Stefano Ioffredo

POZZUOLI – Lo scontro tra il ministro dell’Interno Matteo Salvini e i sindaci di Napoli, Firenze, Parma e Palermo si fa sempre più duro. Pomo della discordia è il decreto sicurezza che vede il leader della Lega in prima linea per l’applicazione del provvedimento. Anche la città di Pozzuoli non resta, però, a guardare. A farsi promotore di un appello indirizzato all’amministrazione comunale è stato Stefano Ioffredo, segretario cittadino di Sinistra Italiana di Pozzuoli. Già lo scorso 27 dicembre a Quarto è stata votata la sospensione del decreto sicurezza durante l’ultima seduta del Consiglio comunale.

L’APPELLO – «Invitiamo il sindaco e l’intera amministrazione comunale di Pozzuoli a presentare e votare la sospensione del decreto sicurezza al primo Consiglio utile.

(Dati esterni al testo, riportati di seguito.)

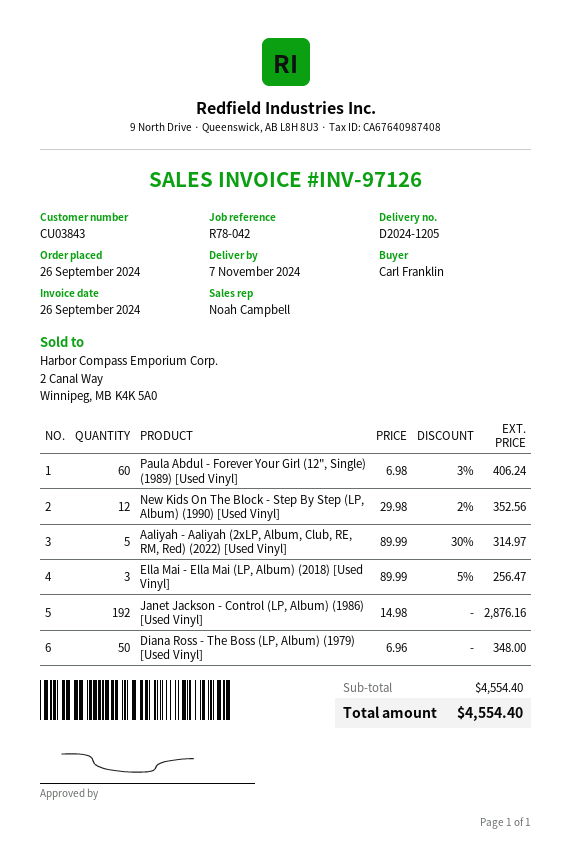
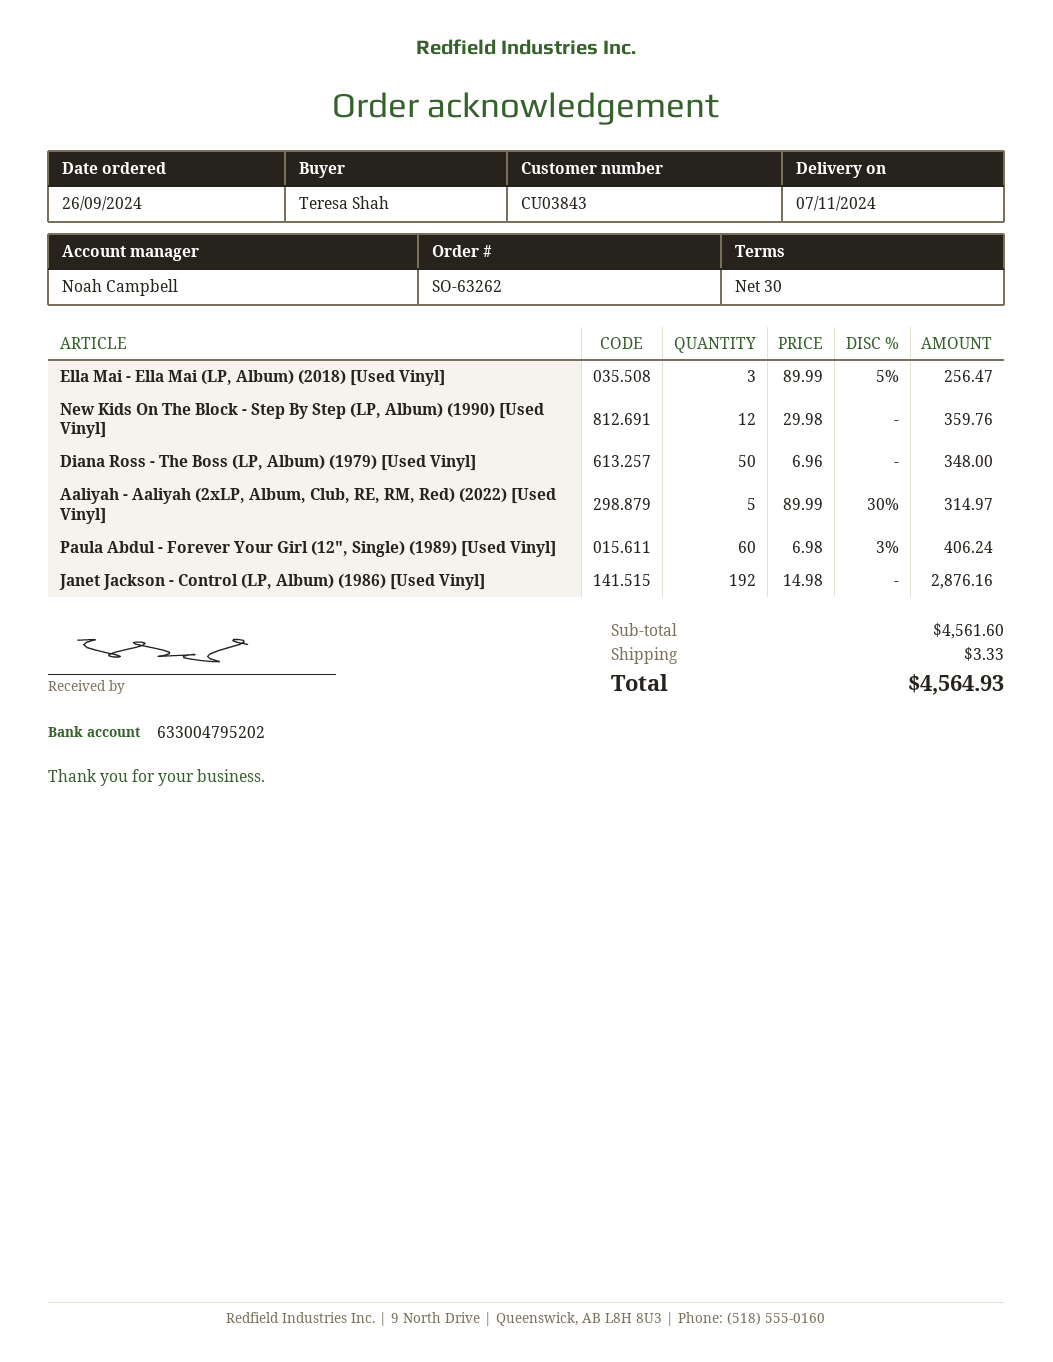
ordered by: Carl Franklin -> Teresa Shah
New Kids On The Block - Step By Step (LP, Album) (1990) [Used Vinyl]: 12 x 29.98 - 2% = 352.56 -> 12 x 29.98 = 359.76
subtotal: 4554.40 -> 4561.60
shipping: none -> 3.33
total: 4554.40 -> 4564.93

Non si tratta di un semplice atto di disobbedienza civile o di rispetto della Costituzione. E’ una questione di identità: la città di Pozzuoli per secoli è stata un luogo di incontro tra i popoli e le culture del Mediterraneo e che oggi ha accettato la sfida di sviluppare un nuovo modello di economia basato sul turismo e sull’accoglienza. Siamo sempre stati un popolo accogliente. Continuiamo ad esserlo», dichiara Ioffredo che esorta l’amministrazione comunale a votare la sospensione del decreto Salvini.